No technological change can ever be reversed. Occasionally, it can be slowed, even questioned. Can the effects of the digital culture be made to work on behalf of the culture, rather than against it? How can the better aspects of traditional journalism be made to fit inside the technological inventions that are being produced constantly? If journalism is to survive, then it has to resist digital culture's worst qualities (listicles, cat videos, celebrity sightings, and porn) in order to let digital culture offer what it can best provide.
From Media Trust to Media Mistrust
The election of Donald J. Trump as President of the United States has heightened the sense of crisis in journalism.
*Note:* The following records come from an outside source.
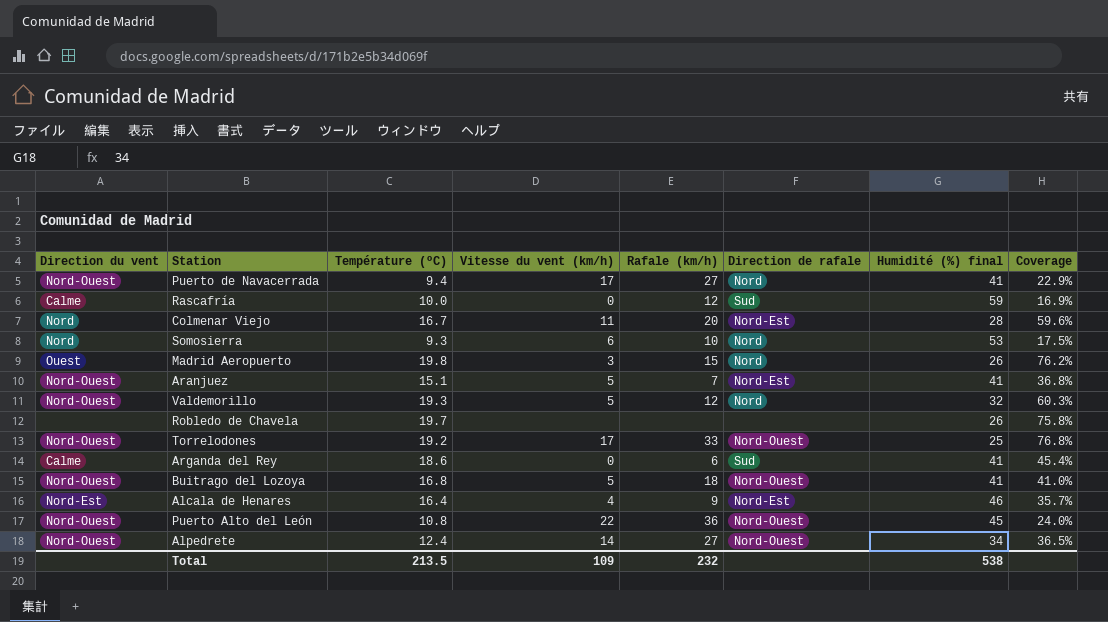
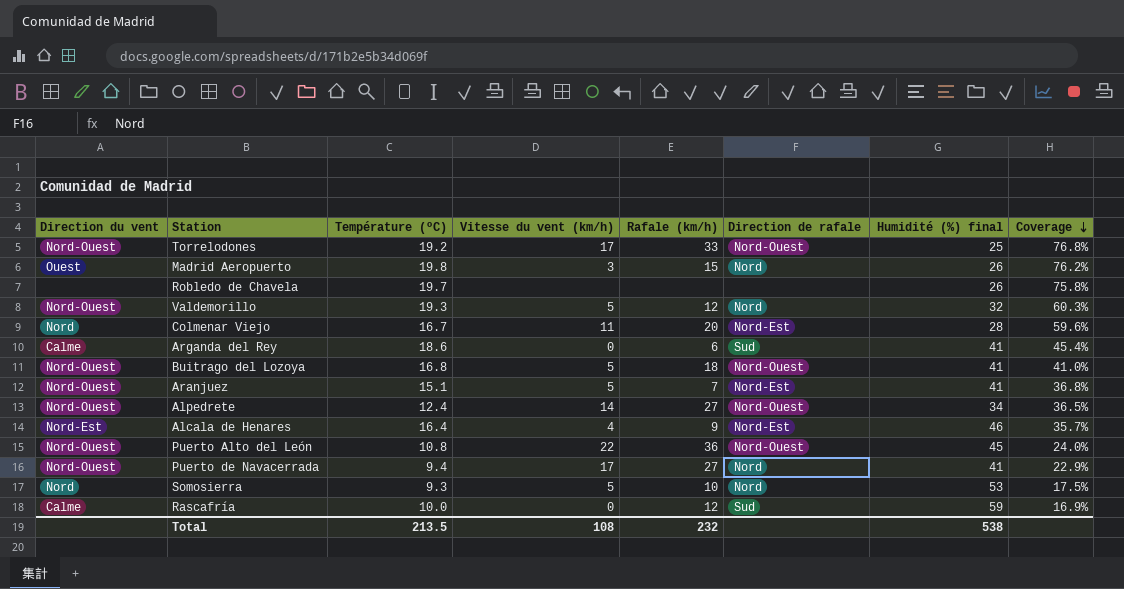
row order: none -> Coverage descending
Somosierra | Vitesse du vent (km/h): 6 -> 5
Total | Vitesse du vent (km/h): 109 -> 108

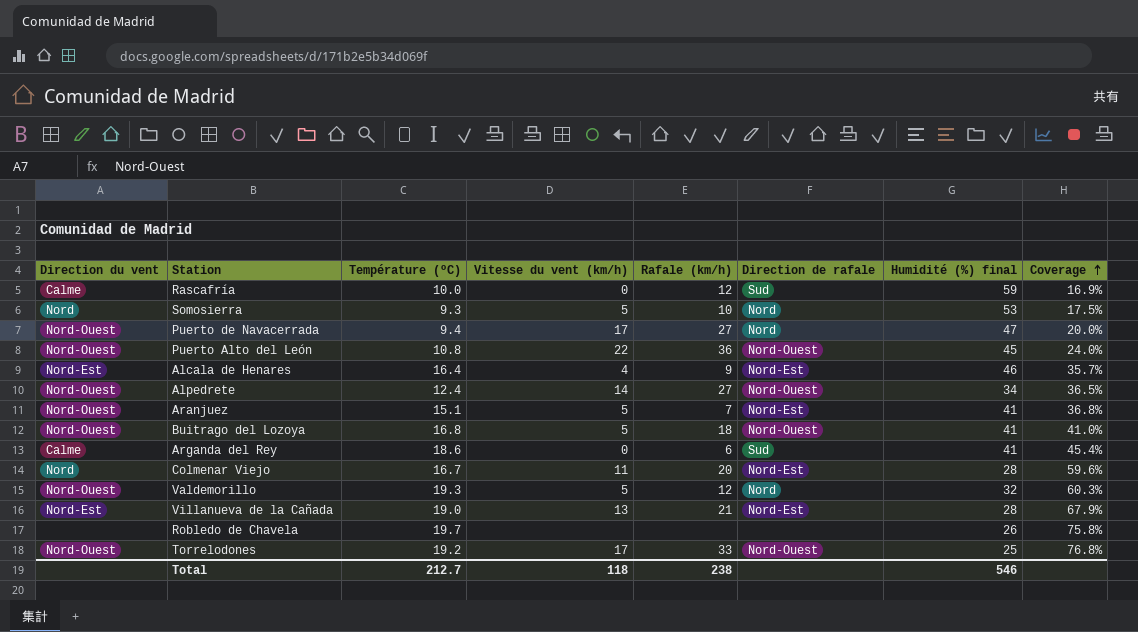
row order: Coverage descending -> Coverage ascending
row Madrid Aeropuerto: Ouest | 19.8 | 3 | 15 | Nord | 26 | 76.2% -> none
Puerto de Navacerrada | Humidité (%) final: 41 -> 47
Puerto de Navacerrada | Coverage: 22.9% -> 20.0%
row Villanueva de la Cañada: none -> Nord-Est | 19.0 | 13 | 21 | Nord-Est | 28 | 67.9%
Total | Température (ºC): 213.5 -> 212.7
Total | Vitesse du vent (km/h): 108 -> 118
Total | Rafale (km/h): 232 -> 238
Total | Humidité (%) final: 538 -> 546

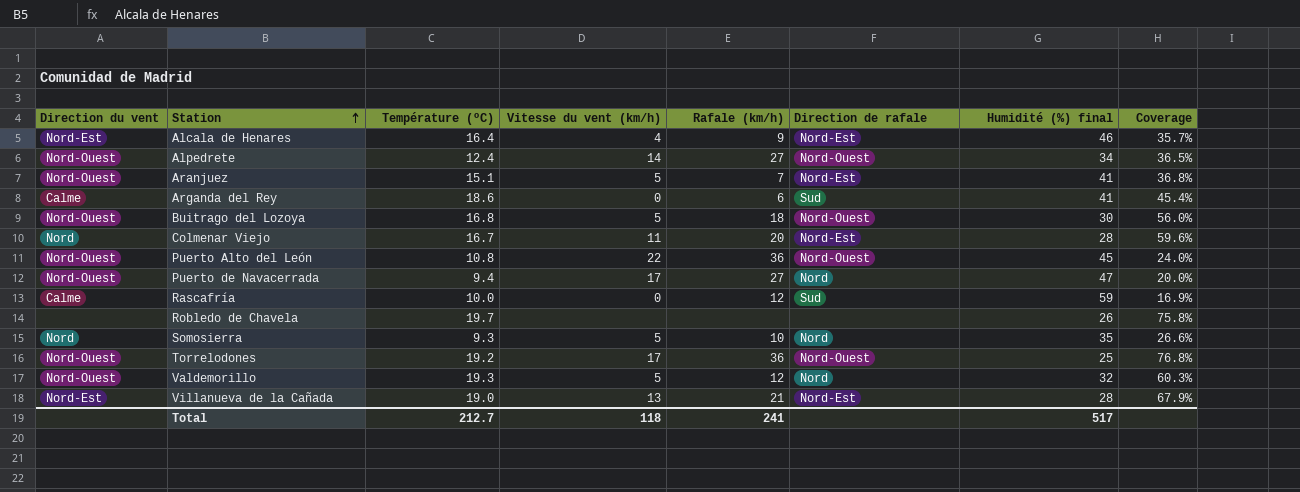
row order: Coverage ascending -> Station ascending
Buitrago del Lozoya | Humidité (%) final: 41 -> 30
Buitrago del Lozoya | Coverage: 41.0% -> 56.0%
Somosierra | Humidité (%) final: 53 -> 35
Somosierra | Coverage: 17.5% -> 26.6%
Torrelodones | Rafale (km/h): 33 -> 36
Total | Rafale (km/h): 238 -> 241
Total | Humidité (%) final: 546 -> 517

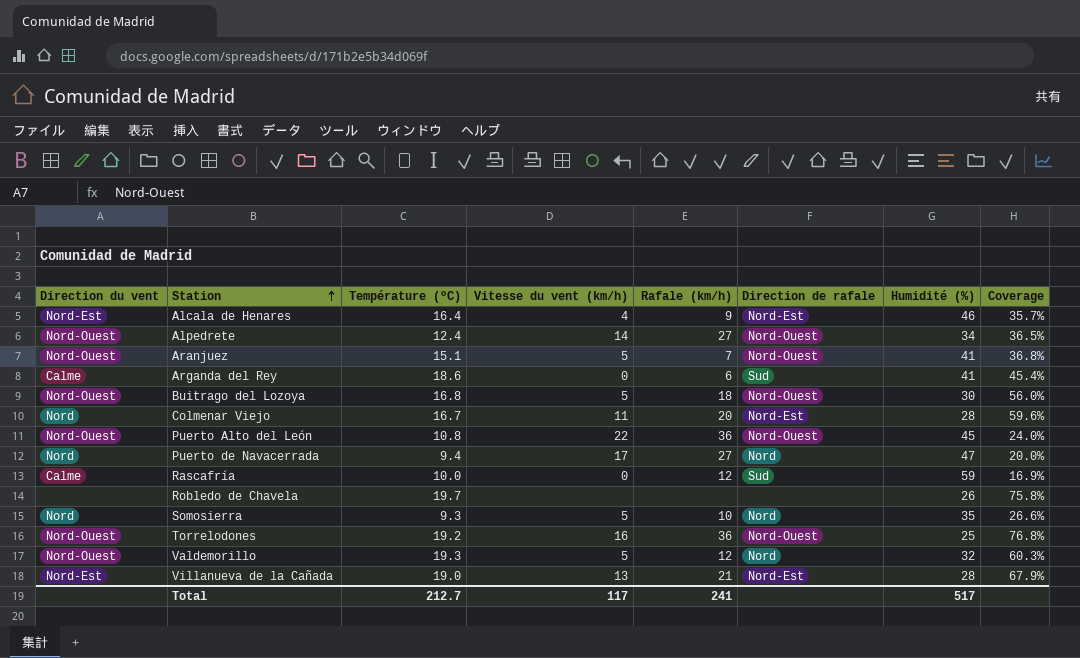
column name: Humidité (%) final -> Humidité (%)
Aranjuez | Direction de rafale: Nord-Est -> Nord-Ouest
Puerto de Navacerrada | Direction du vent: Nord-Ouest -> Nord
Torrelodones | Vitesse du vent (km/h): 17 -> 16
Total | Vitesse du vent (km/h): 118 -> 117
Even as some media organizations – both legacy and independent – have given citizens some of the best reporting in years, the economic threat to journalism is now coupled with the attacks – both physical and verbal – on journalists in America and elsewhere.
Trump's election changed journalism in other ways, as well. For many media organizations in America, especially, the gloves are off. The assumption that fact‐based journalism is professionally neutral has been stripped away. Instead of the traditional “stenographic” approach to reporting – or reporting basic facts without much contextualization – we are now seeing the rise of opinion‐based reporting – or reporting that is, in the tradition of the talk radio that emerged in the 1980s, highly editorialized and confrontational – instead. This form of journalism, when combined with a new populist quality (some of the British press has always acted as an agent of popular sentiment), fueled by the Internet, has resulted in a revolt against what some components who rail against “fake news” call the liberal media elites.